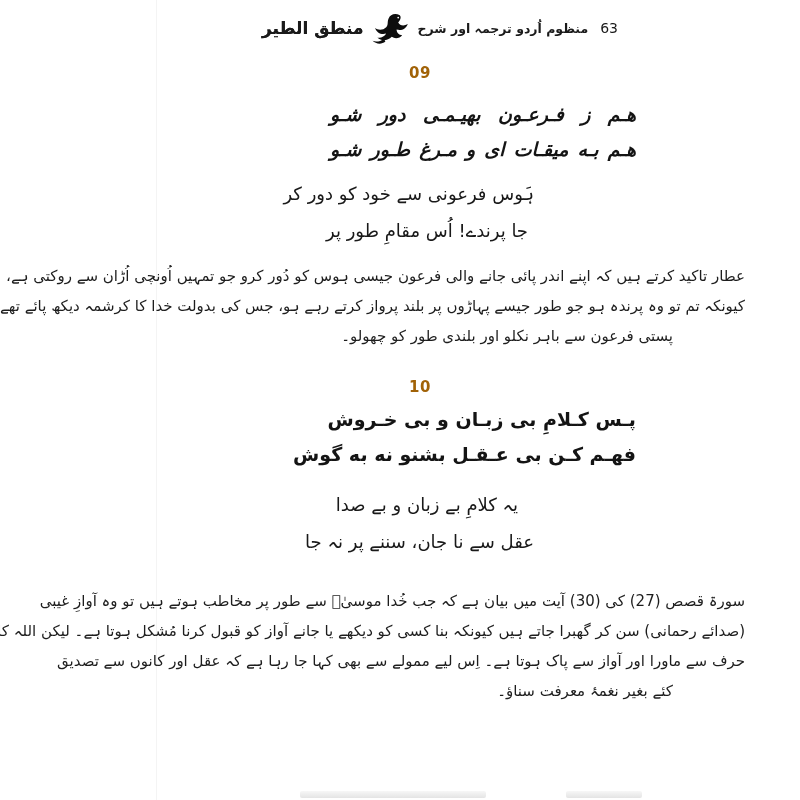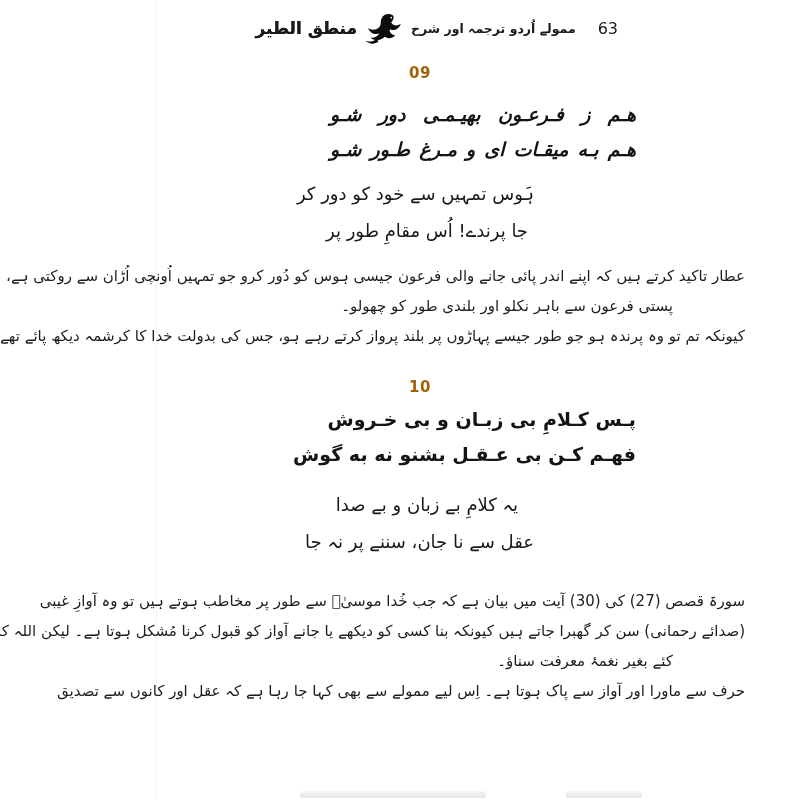"ممولے اُردو ترجمہ اور شرح" span.hdr-sub { text: ممولے -> منظوم }
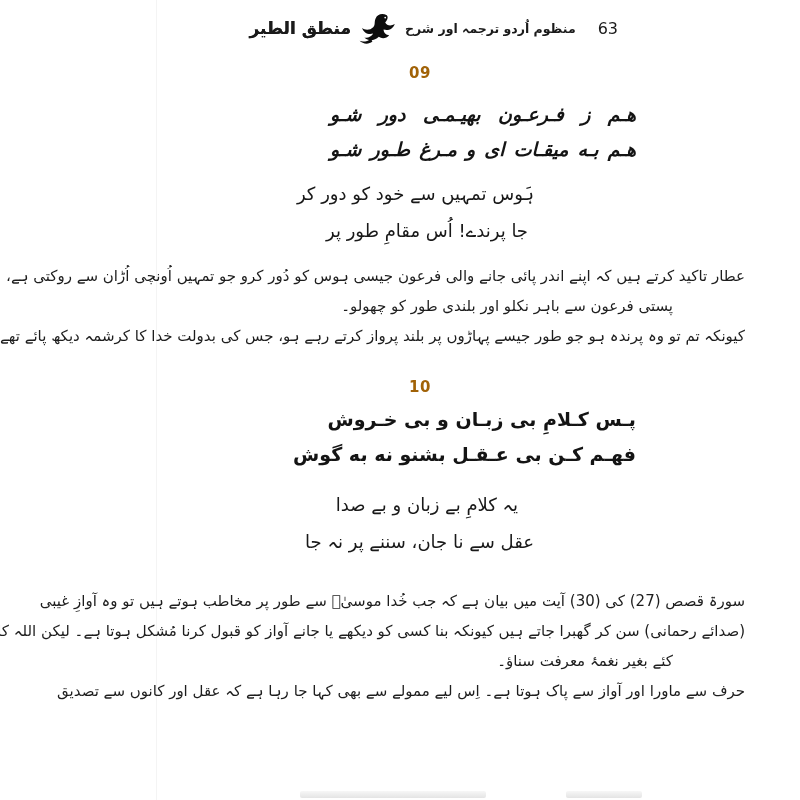"63" .hdr-num { font-size: 16px -> 14px; margin-left: 15px -> 5px }
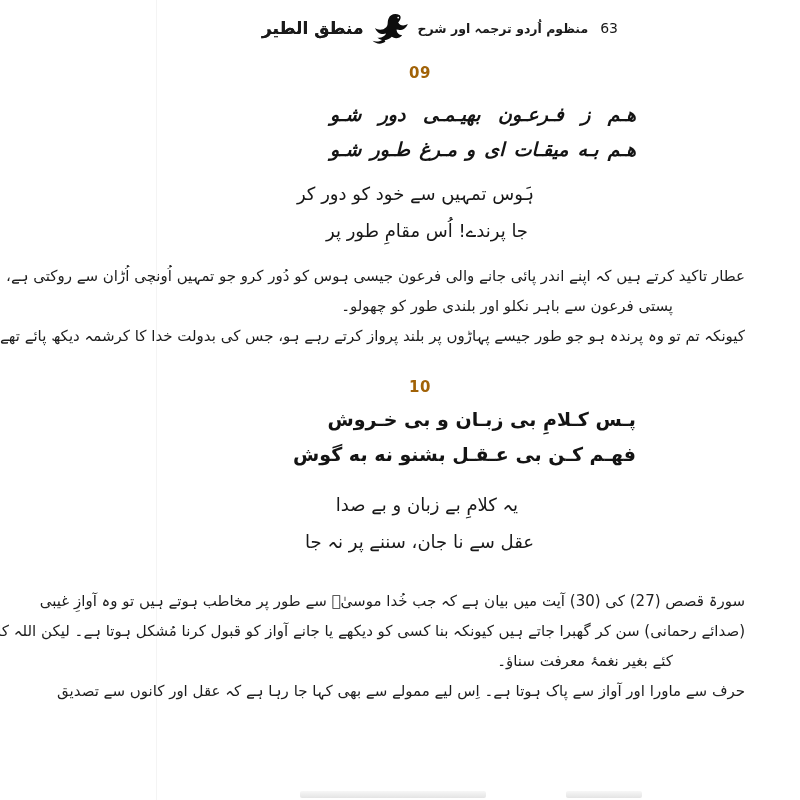"ہَوس تمہیں سے خود کو" div.v-line { text: تمہیں -> فرعونی }
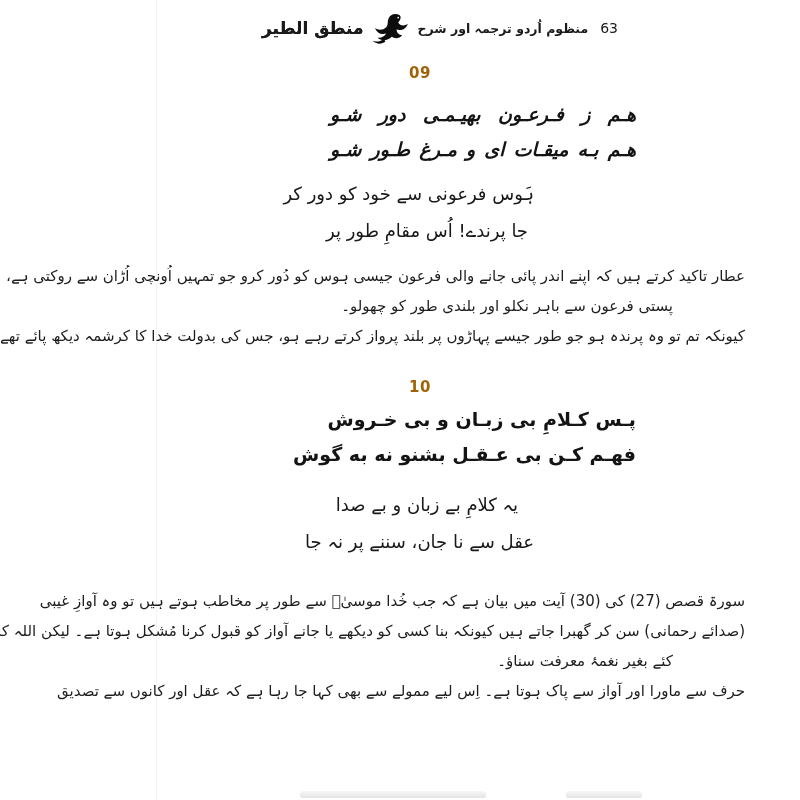"پستی فرعون سے باہر نکلو" div.p-line { order: before "کیونکہ تم تو وہ پرندہ" -> after "کیونکہ تم تو وہ پرندہ" }
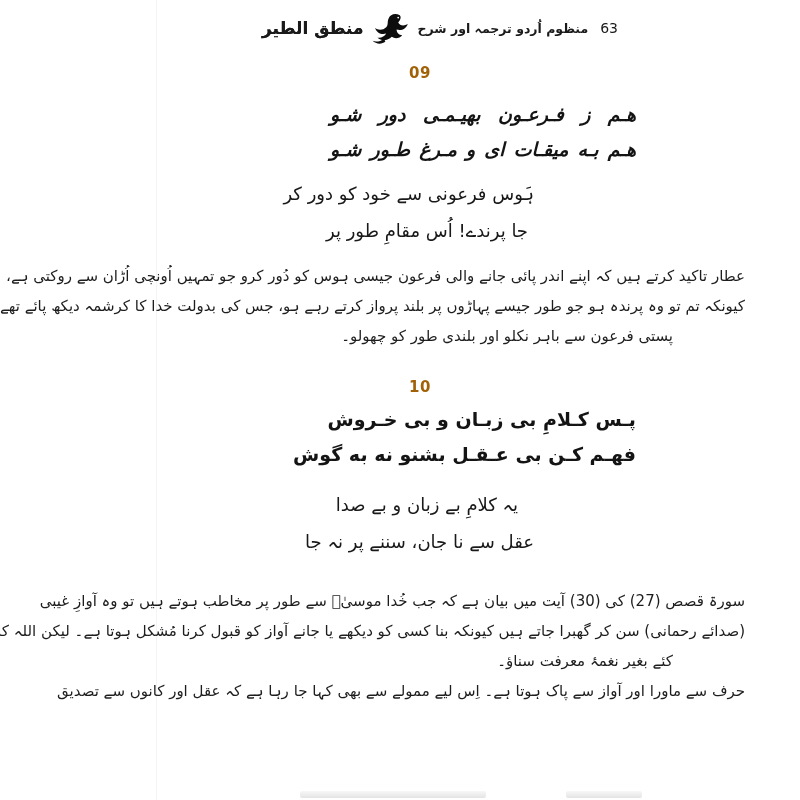"کئے بغیر نغمۂ معرفت سناؤ۔" div.p-line { order: before "حرف سے ماورا اور آواز" -> after "حرف سے ماورا اور آواز" }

..............................

### Goal of the exercise
Since the pictures are not part of the copy, please transcribe only the lines above from the one with "تمہیں سے خود" through the one with "فرعون سے باہر", exactly and with both ends.

### Written response
"ہَوس تمہیں سے خود کو" div.v-line { text: تمہیں -> فرعونی }
"پستی فرعون سے باہر نکلو" div.p-line { order: before "کیونکہ تم تو وہ پرندہ" -> after "کیونکہ تم تو وہ پرندہ" }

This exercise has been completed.